Somehow the emphasis shifted from the story of the enslaved seeking their own freedom, largely and often exclusively without assistance from an Underground Railroad, to stories of how white people, often Quakers, aided fugitive slaves. By the mid twentieth century, the Underground Railroad story was often told as if the only actors were white, and the freedom seekers themselves were passed from safe house to safe house like so much cargo. I suspect that much of that twentieth century mythology was, perhaps unconsciously, a matter of white Americans trying to convince themselves that in the times of slavery, they had been on the side of freedom. One must be suspicious of "feel good history."

More than forty years ago, historian Larry Gara wrote a book entitled The Liberty Line: The Legend of the Underground Railroad (1961). Gara claimed that the story of the Underground Railroad, as told in the mid 20th century, focused almost exclusively on the assistance given freedom seekers by whites, particularly Quakers, and ignored the larger story of African-Americans liberating themselves and the role of African-American institutions and communities in assisting the fugitive. He called for refocusing the story on the freedom seekers and the role of African-American communities and institutions, north and south. Incidentally, Gara is a Quaker.

Clearly, many of the self-emancipated not only freed themselves but made their way to the north and even to Canada with little or no aid. Others came though largely or exclusively African-American, and likely African-Canadian, networks, sometimes outside the knowledge of white abolitionists and white Underground Railroad workers.

My reading of the writings of the people who were actively engaged in the Underground Railroad--as self-emancipators or as helpers--is that they clearly understood that it was the fugitives themselves who were the center of the story. It was the fugitive who took the initiative and the major part of the risk. But in re-centering the story on the freedom seeker, and on African-American communities of support, at times we seem to have forgotten the multi-racial aspects of the Underground Railroad. Do we remember the great achievements of the African-American heroes of our story--Frederick Douglass, Harriet Tubman, William Still--only to forget, or at least marginalize the contributions of their white co-workers--Isaac T. Hopper, Levi Coffin, Thomas Garrett? When William T. Still thanked those people who aided him in his work, his list was a virtual who's who of the Quaker families of Philadelphia.
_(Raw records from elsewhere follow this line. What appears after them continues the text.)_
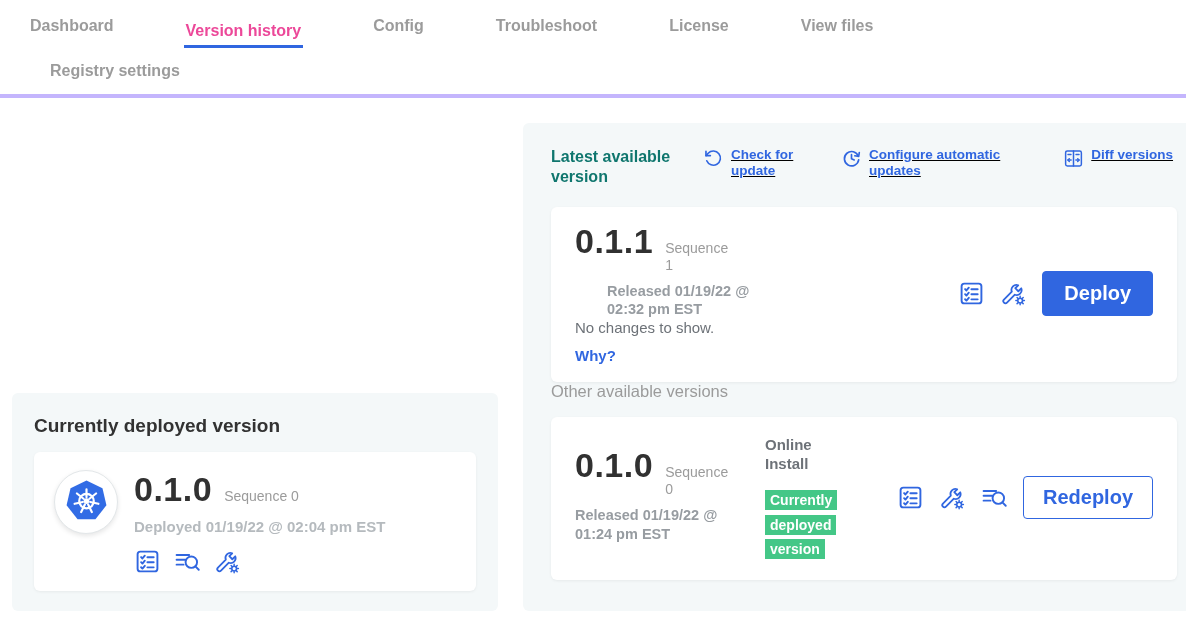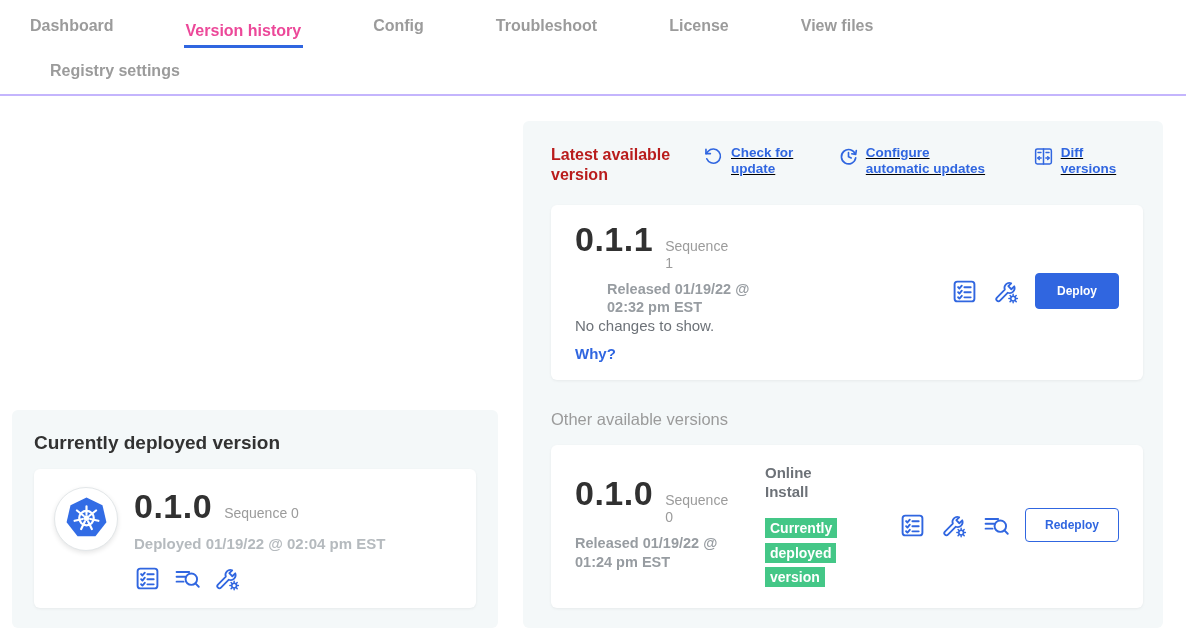"Dashboard" .nav { border-bottom: 2px solid #c4b5fd -> 4px solid #c4b5fd }
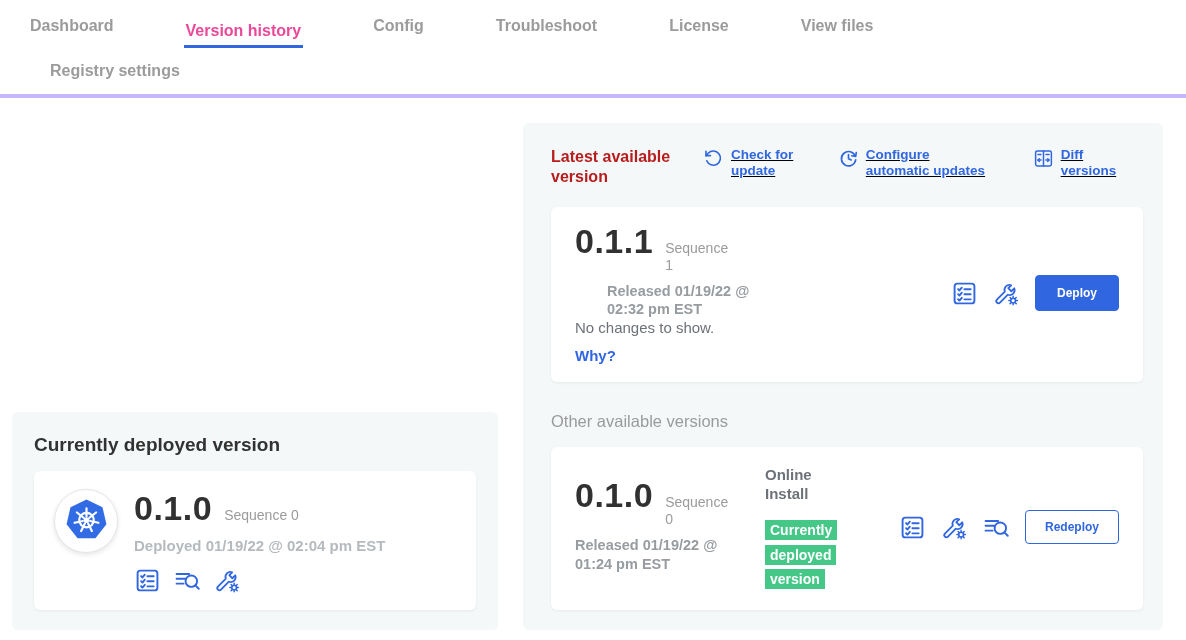"Latest available version" .rp-title { color: #b91c1c -> #0f766e }
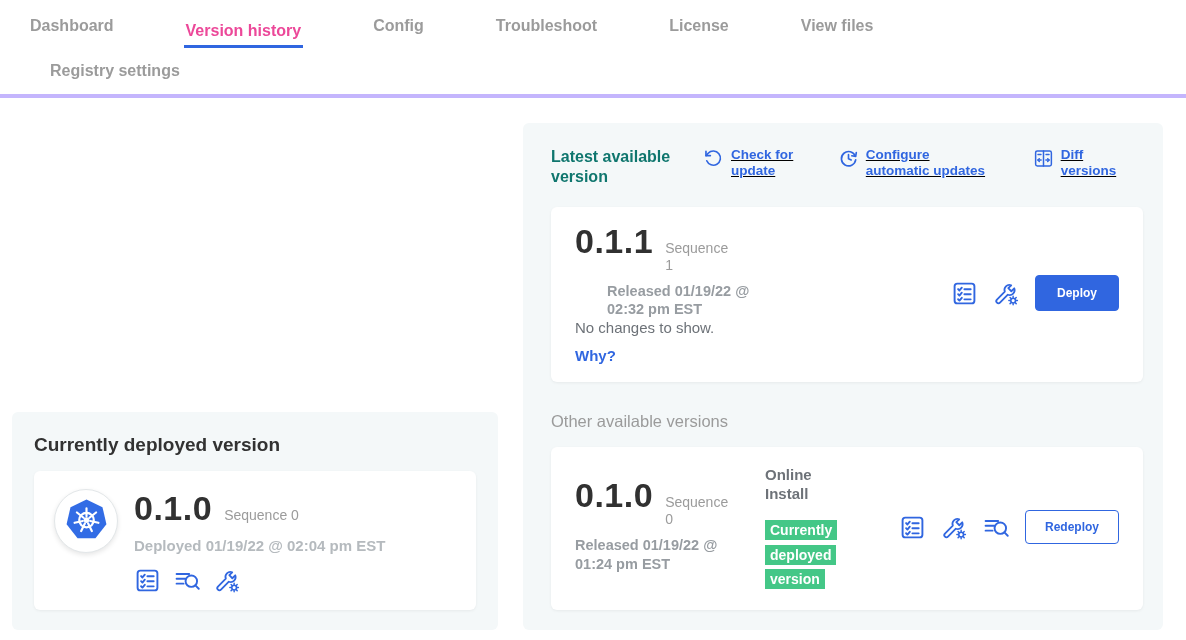"Deploy" .btn { font-size: 12px -> 20px }
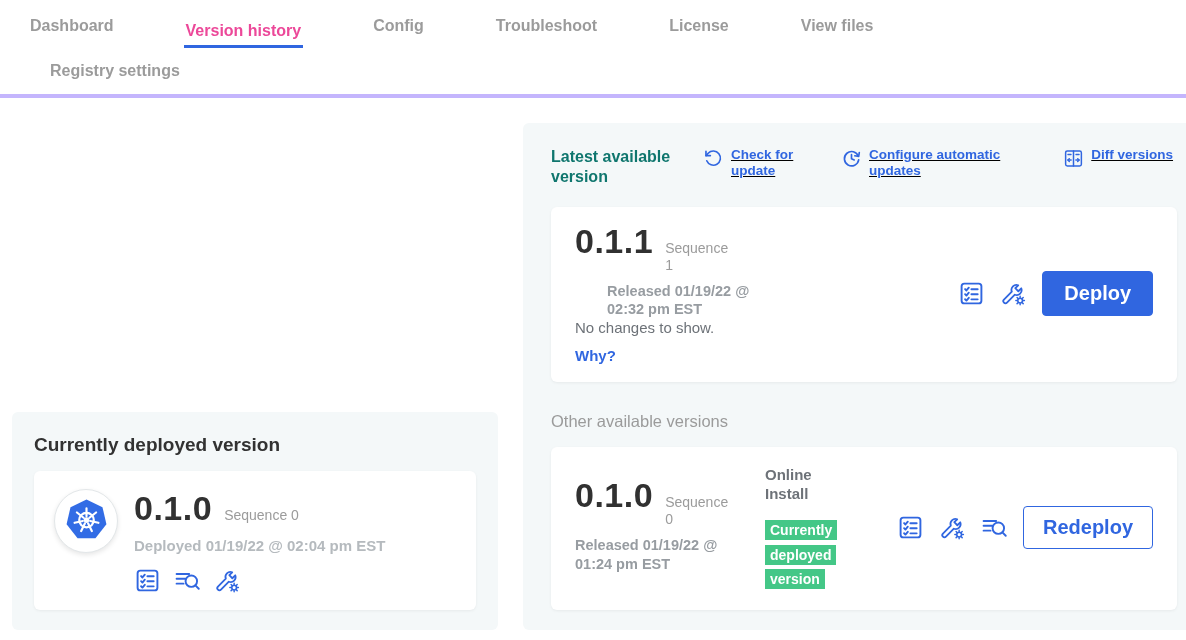"Other available versions" .other-h { margin-top: 30px -> none }
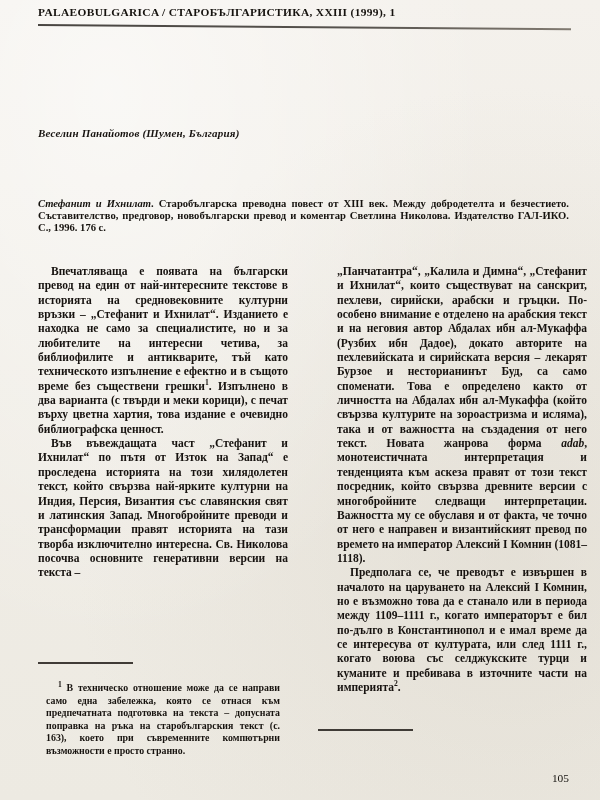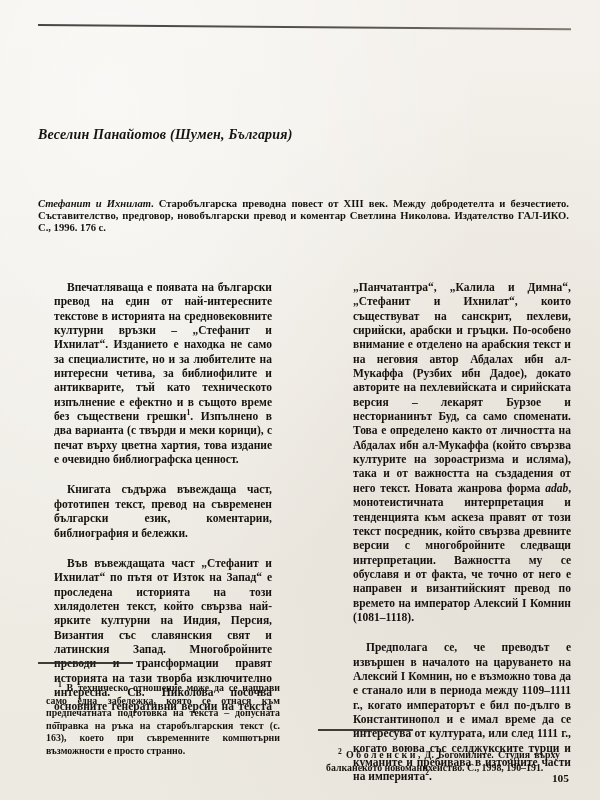"PALAEOBULGARICA / СТАРОБЪЛГАРИСТИКА," div.runhead { html: none -> <div>PALAEOBULGARICA / СТАРОБЪЛГАРИСТИКА, XXIII (1999), 1</div> }
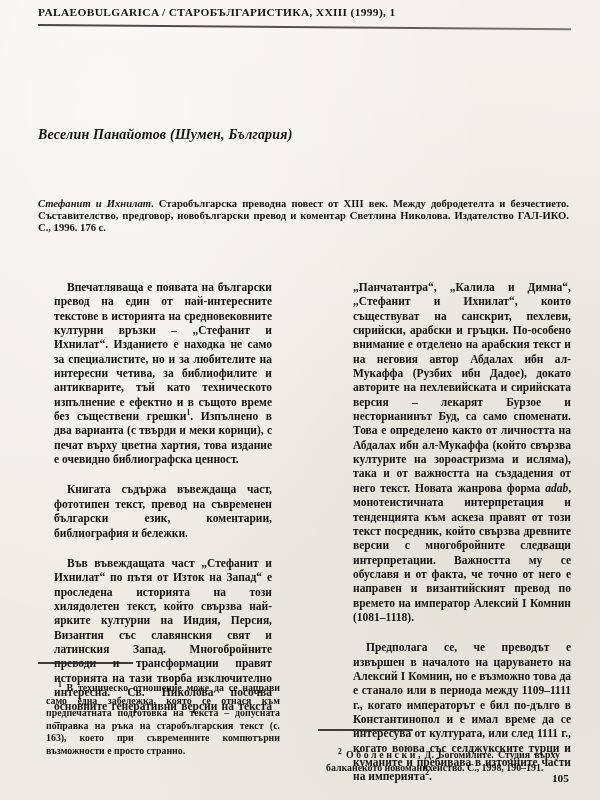"Веселин Панайотов (Шумен, България)" .author { font-size: 14px -> 11px }
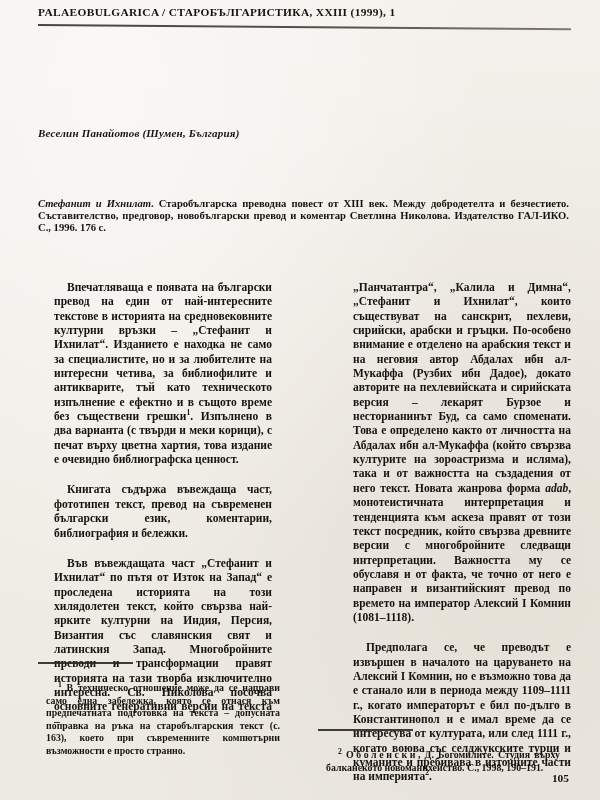"Впечатляваща е появата на български" .col p { margin: 16px -> 0 }
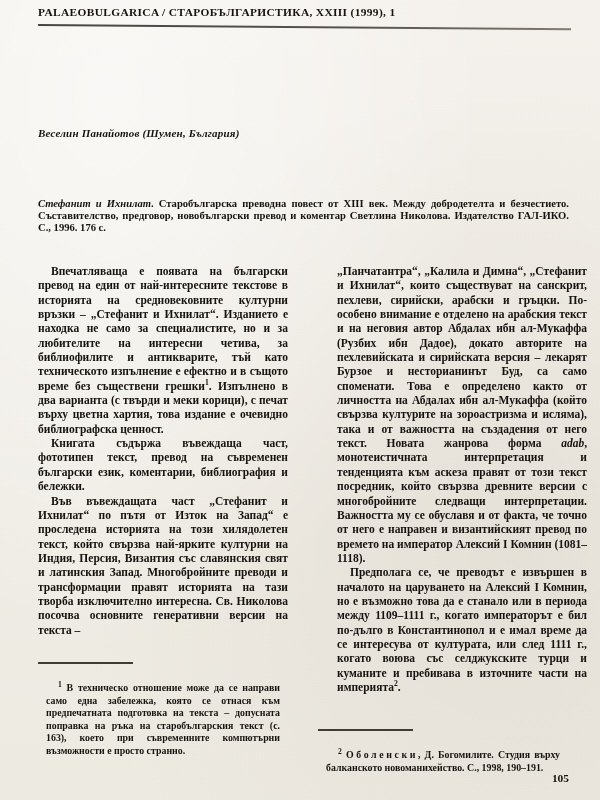"Книгата съдържа въвеждаща част," p { html: <p><span>Книгата съдържа въвеждаща част, фототипен текст, превод на съвременен български език, коментарии, библиография и бележки.</span></p> -> none }
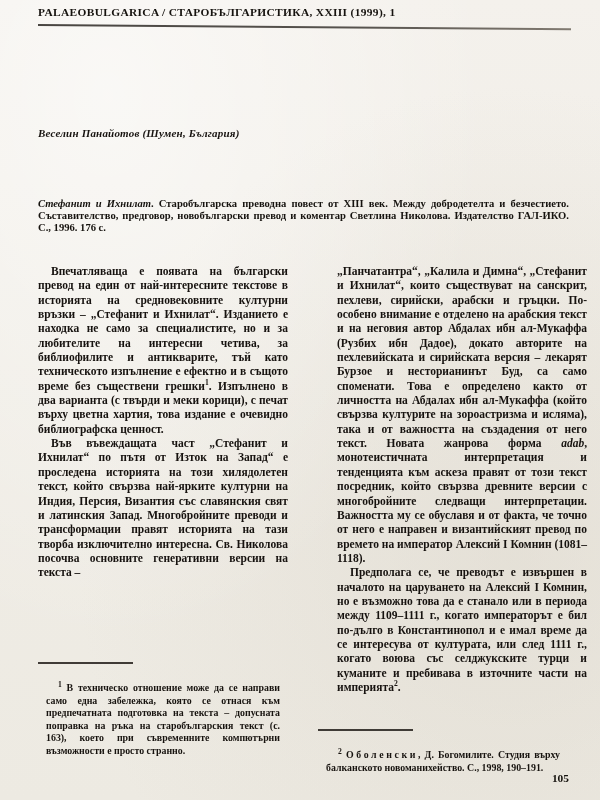"2 Оболенски, Д. Богомилите. Студия" div.footnote { html: <div> <p><sup>2</sup> <span>Оболенски</span><span>, Д. Богомилите. Студия върху балканското новоманихейство. С., 1998, 190–191.</span></p> </div> -> none }
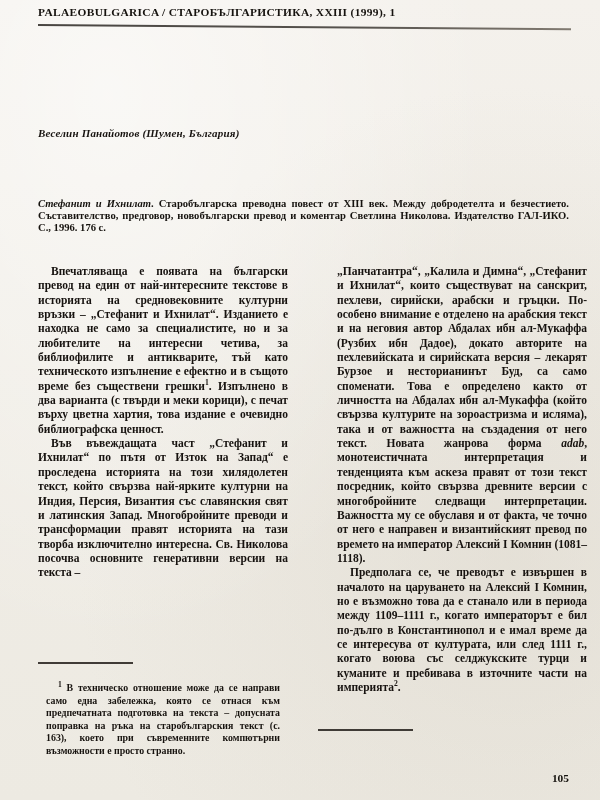"105" .folio { font-weight: bold -> normal }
Networks of Support: Crossing Racial Boundaries

Fugitives from slavery were not headed to Canada. They were headed to places of safety. My current area of interest is in south-eastern Pennsylvania, specifically Chester and Lancaster Counties. These counties border Maryland, a slave state. There is ample evidence of a Quaker and African-American Underground Railroad network that assisted freedom seekers on their way north, often by way of Philadelphia. What I didn't expect of find was that there were a substantial number of fugitive slaves who crossed into Pennsylvania and stayed. The areas of greatest African-American population in south-eastern Pennsylvania are also the areas of greatest Quaker populations. Where there were no Quaker settlements, there were rarely any significant numbers of African-Americans.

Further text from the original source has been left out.